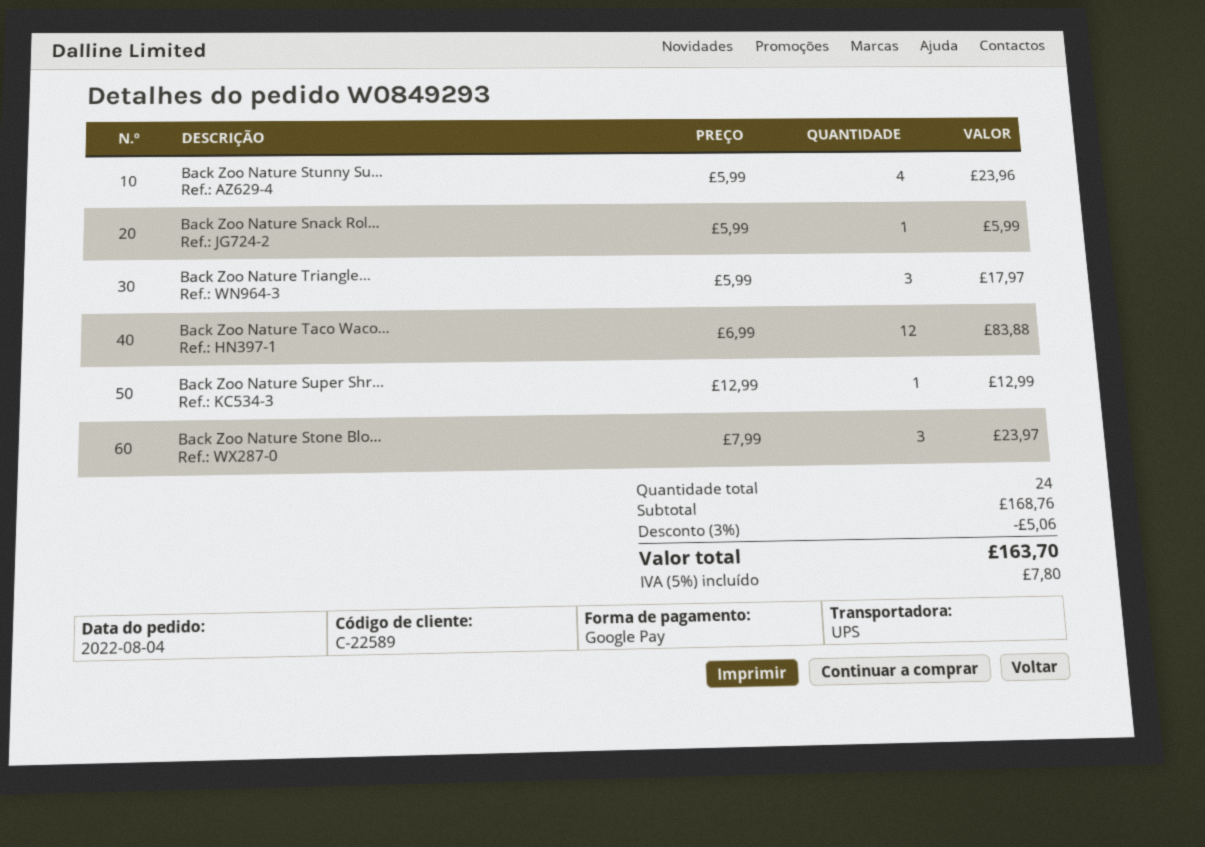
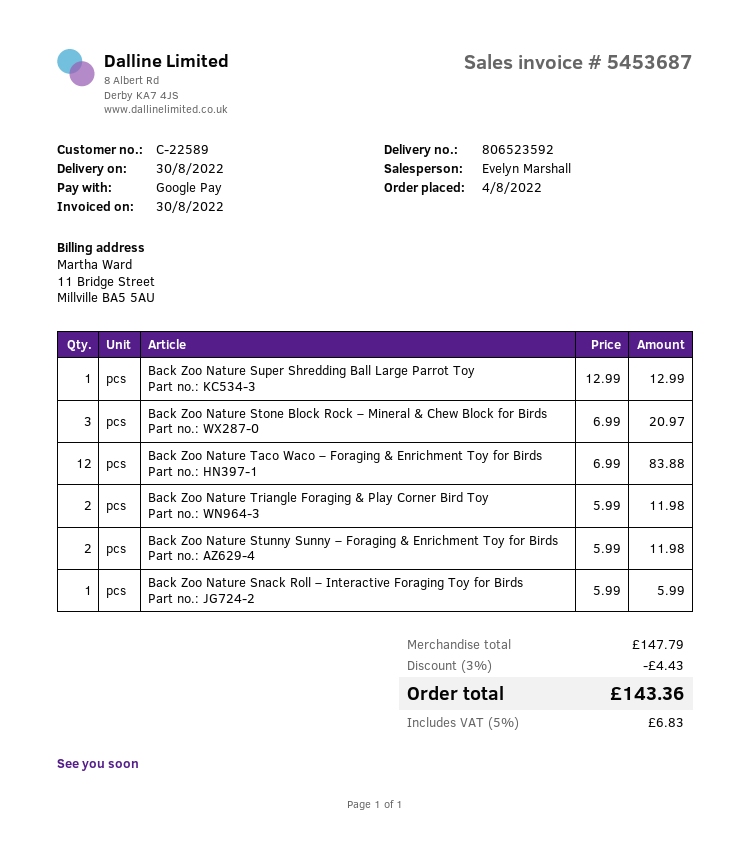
Back Zoo Nature Stunny Su...: 4 x 5.99 = 23.96 -> 2 x 5.99 = 11.98
Back Zoo Nature Triangle...: 3 x 5.99 = 17.97 -> 2 x 5.99 = 11.98
Back Zoo Nature Stone Blo...: 3 x 7.99 = 23.97 -> 3 x 6.99 = 20.97
subtotal: 168.76 -> 147.79
discount: 3% = 5.06 -> 3% = 4.43
tax: 5% = 7.80 -> 5% = 6.83
total: 163.70 -> 143.36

--

Set down every record exactly as written, but drop the pictures.

__Final answer__
Back Zoo Nature Stunny Su...: 4 x 5.99 = 23.96 -> 2 x 5.99 = 11.98
Back Zoo Nature Triangle...: 3 x 5.99 = 17.97 -> 2 x 5.99 = 11.98
Back Zoo Nature Stone Blo...: 3 x 7.99 = 23.97 -> 3 x 6.99 = 20.97
subtotal: 168.76 -> 147.79
discount: 3% = 5.06 -> 3% = 4.43
tax: 5% = 7.80 -> 5% = 6.83
total: 163.70 -> 143.36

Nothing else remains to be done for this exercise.